=== What you should do ===
Read through the data below and state how many of its lines contain the word "Operating", adding nothing.

=== Available data ===
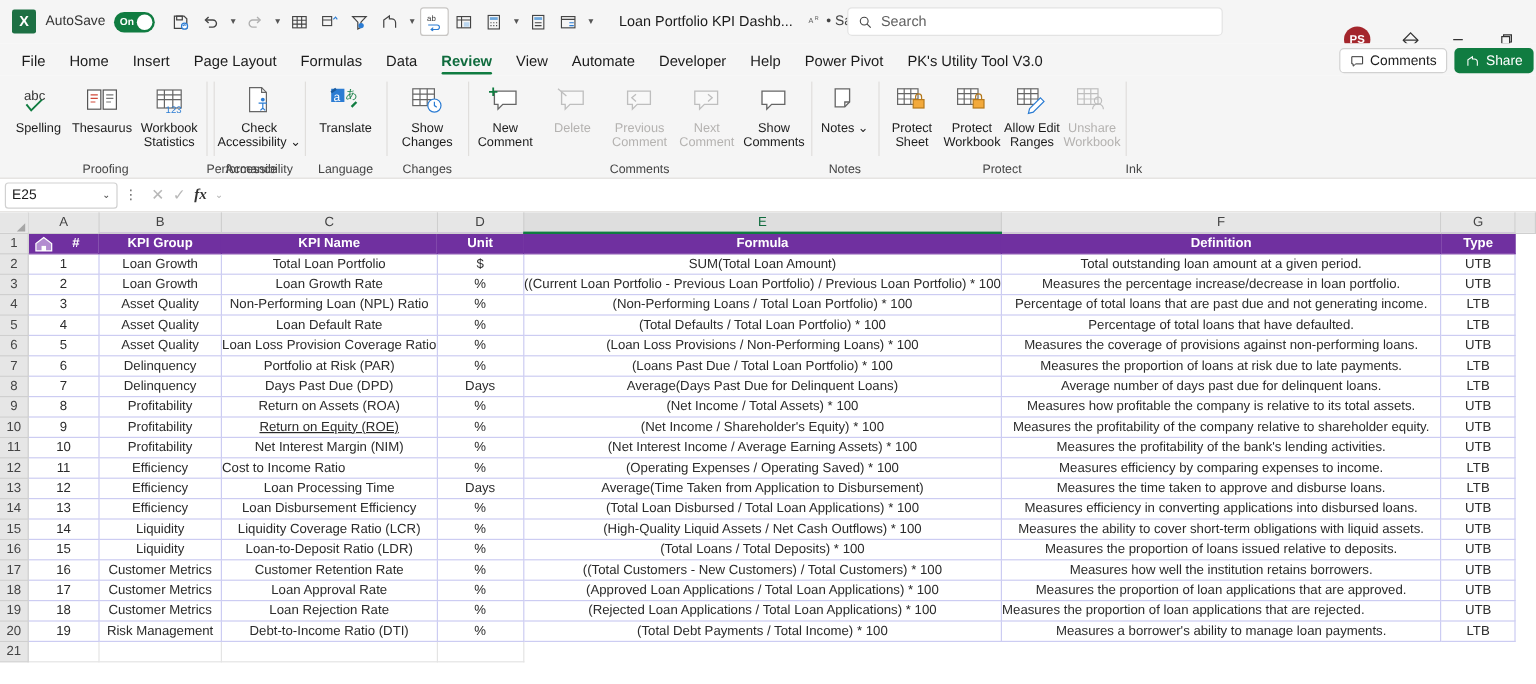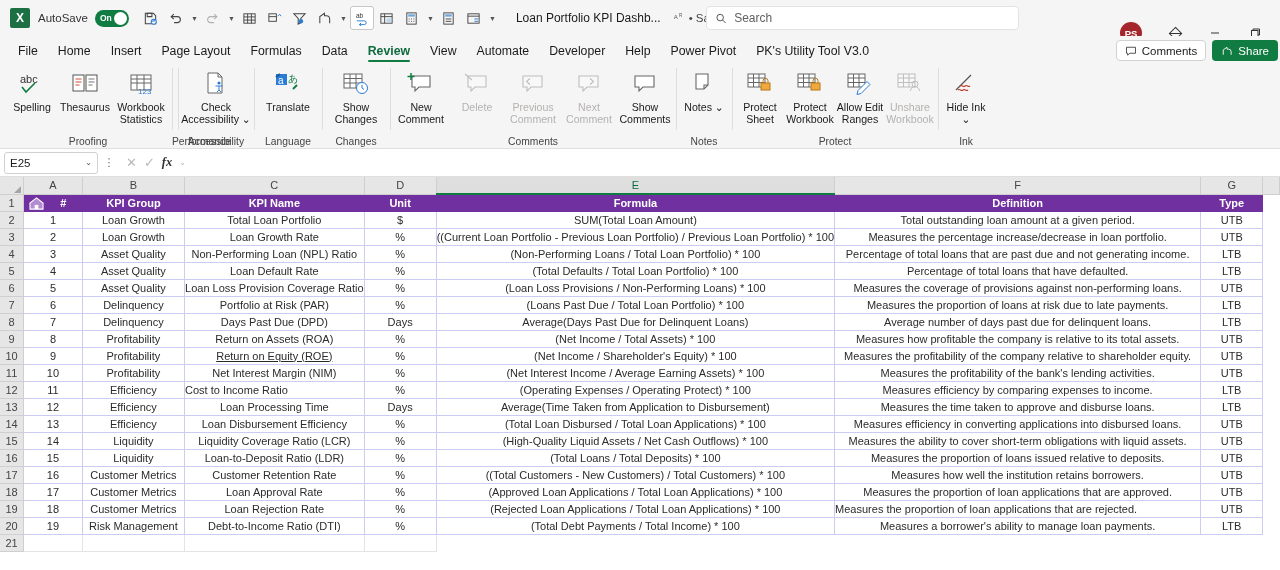--- a/index.html
+++ b/index.html
@@ -629,18 +629,6 @@
   </div>
 
   <div class="rgroup">
-    <div class="ritems">
-      <div class="rbtn w50">
-        <div class="ico">
-          <svg width="28" height="26" viewBox="0 0 28 26" fill="none" stroke="#555" stroke-width="1.2">
-            <path d="M4 19 19 4"></path>
-            <path d="M8 15c2-2 3 2 5 0s3 2 5 0" stroke="#c0392b"></path>
-            <path d="M6 19c2-2 3 2 5 0s3 2 5 0" stroke="#c0392b"></path>
-          </svg>
-        </div>
-        <div class="txt">Hide Ink ⌄</div>
-      </div>
-    </div>
     <div class="rlabel">Ink</div>
   </div>
 </div>

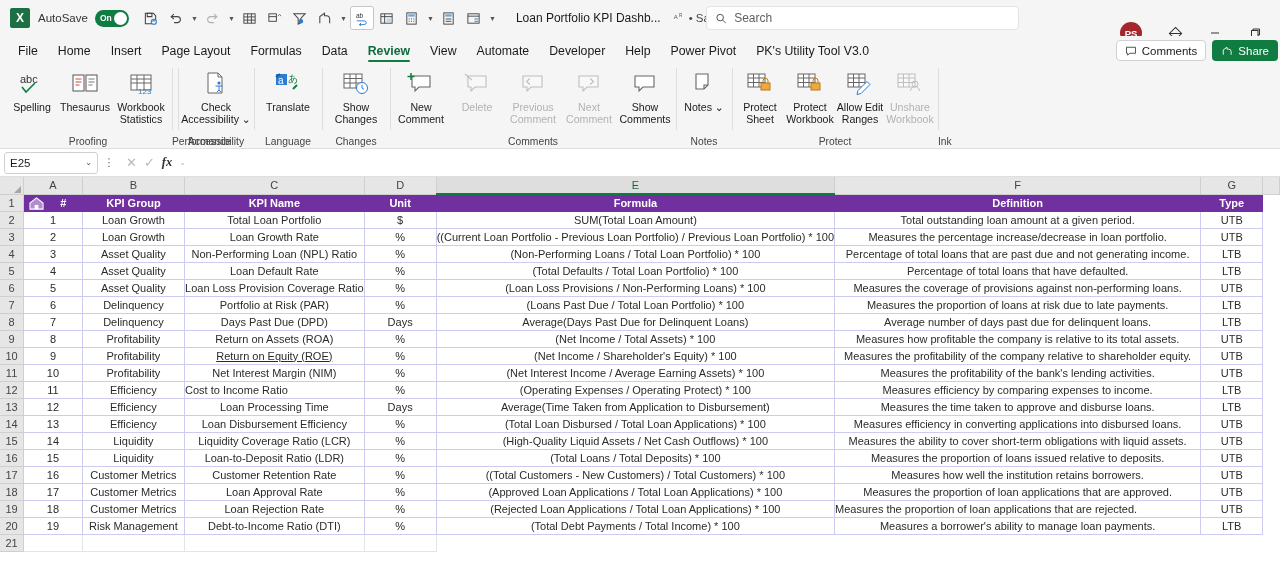--- a/index.html
+++ b/index.html
@@ -811,7 +811,7 @@
           <td class="cell" style="text-align: center;">Efficiency</td>
           <td class="cell" style="text-align: left;">Cost to Income Ratio</td>
           <td class="cell" style="text-align: center;">%</td>
-          <td class="cell" style="text-align: center;">(Operating Expenses / Operating Protect) * 100</td>
+          <td class="cell" style="text-align: center;">(Operating Expenses / Operating Saved) * 100</td>
           <td class="cell" style="text-align: center;">Measures efficiency by comparing expenses to income.</td>
           <td class="cell" style="text-align: center;">LTB</td>
           <td class="noborder"></td>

=== Response ===
2